No takich checów to jeszcze nie miałem... Temat jest kontynuacją wcześniejszego problemu dot. FTDI/FPGA, na chłopski rozum, guzik jedno z drugim ma coś wspólnego (w temacie konfiguracji logiki FPGA) , tymczasem łapy mnie opadają..
Podpinam się do JTAG'a (iMpact), odpalam Dziada i zgodnie z oczekiwaniem dostaję z automatu rozpoznany łańcuch połączeń:
TDI=>[FPGA(XC6SLX45)]=>[PROM(XCF16p)]=TDO
No i teraz mam 3 możliwości..
1) wstrzyknąć bitfajla od razu do FPGA 2) wygenerować fajla StachuChebel.mcs i zapisać dziada na dysku 3) Zaprogramować dziada Impactem (PROM)No to zaczynamy teraz opis problemu. punkt po punkcie:
1) po zaprogramowaniu jest OK całość działa tak jak zaprojektowałem 2) Też nie ma problemu. 3) Też się programuje bez komunikatów o błędach i takich tam...No i teraz zaczyna się jajco. Czegoś takiego jeszcze w życiu nie miałem. Bywało, że układ się nie chciał zaprogramować z PROM'a i wtedy totalna kicha, ale zawsze było to spowodowane jakimś tam bablokiem na PCB. Tymczasem teraz mam jajco takie, że FPGA zasysa dane z PROMA, jak gdyby z błędami.
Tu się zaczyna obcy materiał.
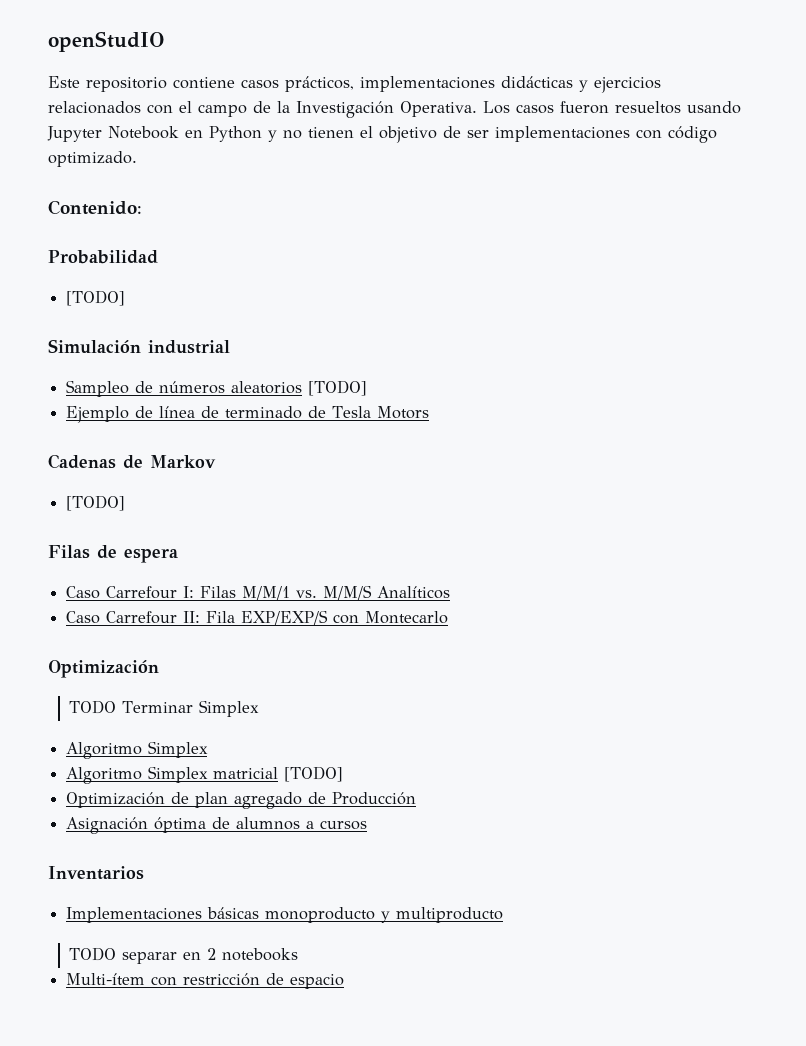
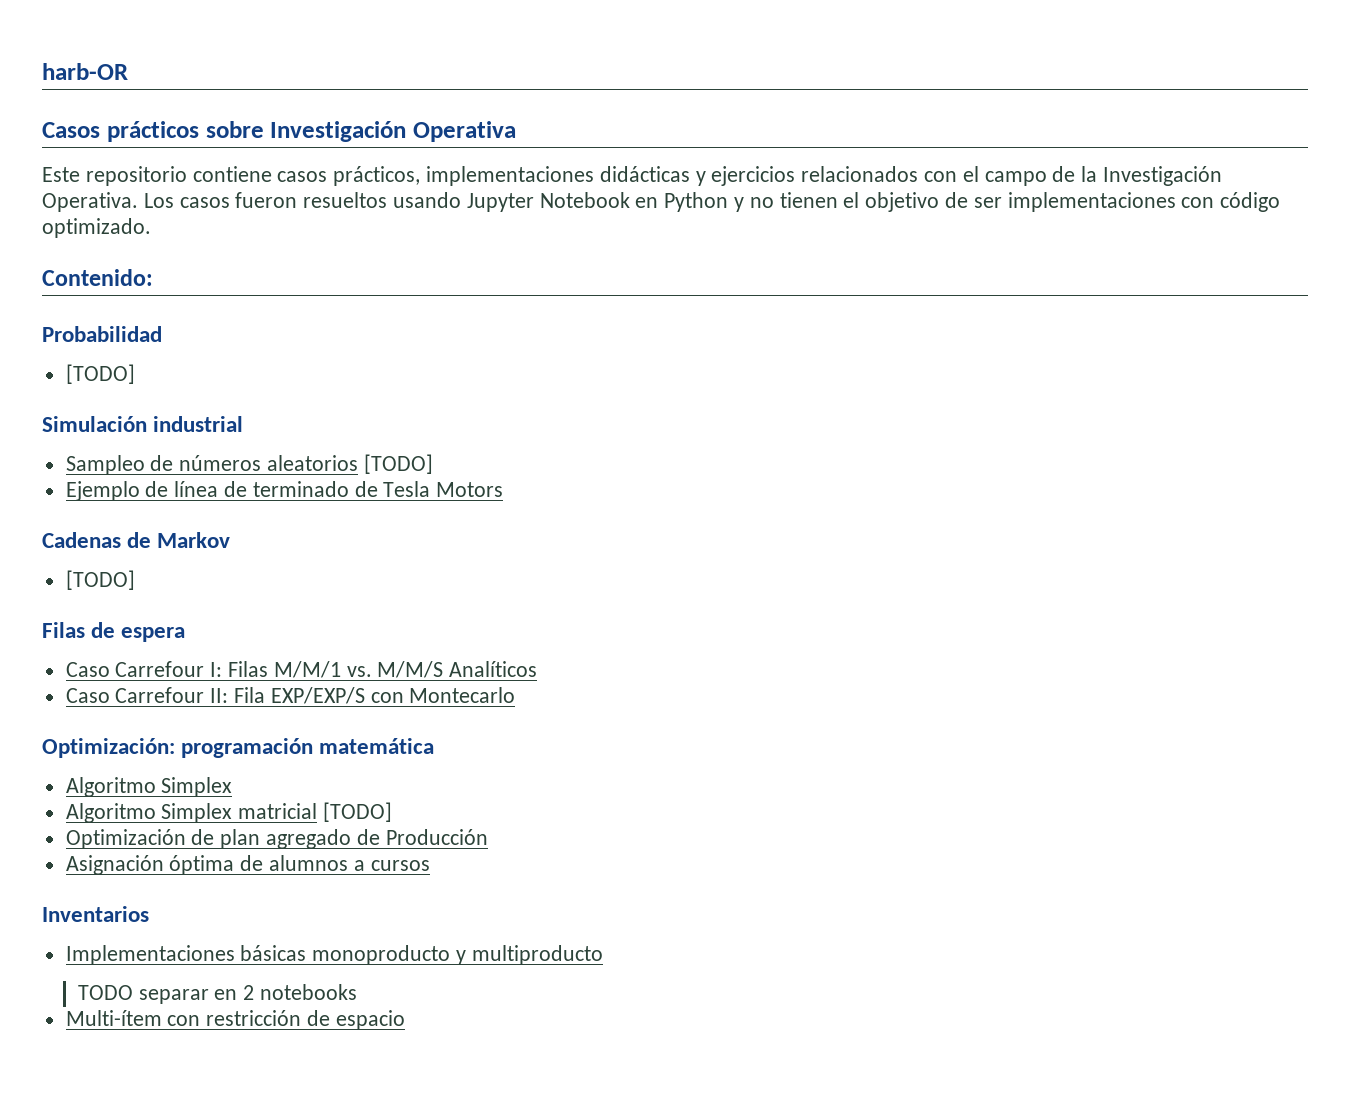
[48,31,165,52] openStudIO -> [42,63,128,80] [42,121,516,142] harb-OR // Casos prácticos sobre Investigación Operativa
[48,660,159,678] [69,700,260,717] Optimización // TODO Terminar Simplex -> [42,738,435,758] Optimización: programación matemática

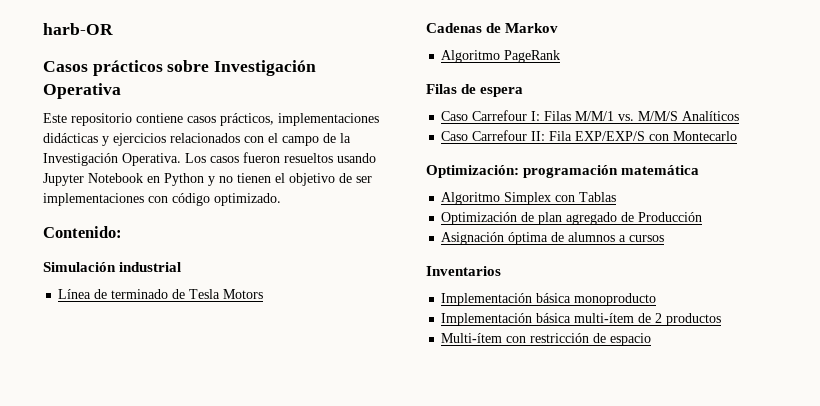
[42,326,162,342] [65,364,135,384] // Probabilidad // [TODO] -> (122, 232) none
[65,454,433,475] [65,481,219,501] Sampleo de números aleatorios [TODO] // Ejemplo de línea -> [58,289,92,299] Línea
[65,570,135,590] [TODO] -> [441,50,561,63] Algoritmo PageRank
[65,802,393,823] // Algoritmo Simplex matricial [TODO] -> [555,192,617,202] con Tablas
[65,945,307,965] Implementaciones básicas -> [441,293,572,306] Implementación básica
[456,945,603,965] [77,984,357,1004] y multiproducto // TODO separar en 2 notebooks -> [441,313,722,326] // Implementación básica multi-ítem de 2 productos

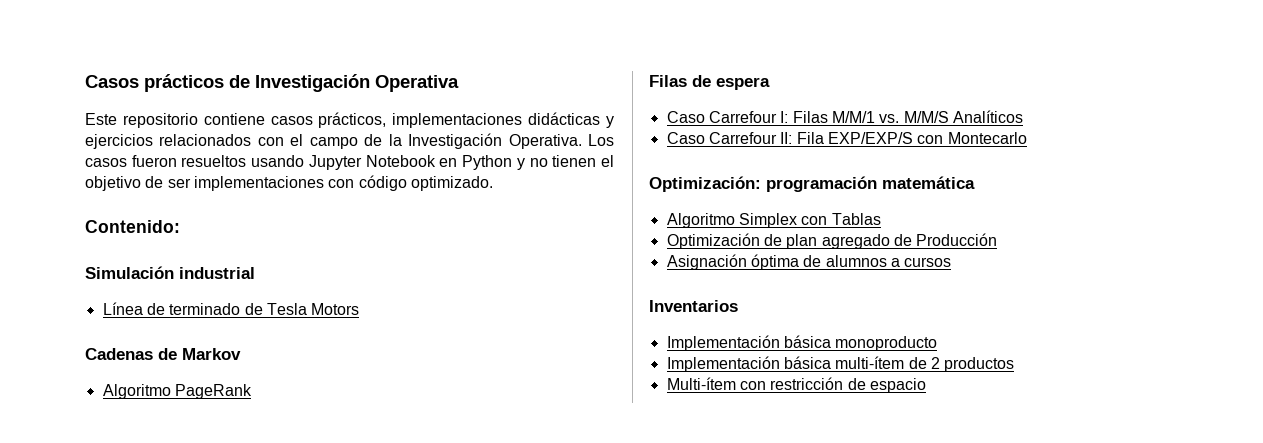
[43,23,113,35] harb-OR // -> (85, 81) none
[167,60,210,72] sobre -> [229,75,250,88] de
Po zaprogramowaniu FPGA JTAG'iem, całość działa perfekcyjnie, a po zaprogramowaniu z PROM'a tak nie do końca wszystkie funkcje działają. Sprawdzałem zgodność pliku *.mcs z zawartością PROM'a - jest OK.
POMOCY Koledzy, bo brak mi jakiejkolwiek koncepcji !!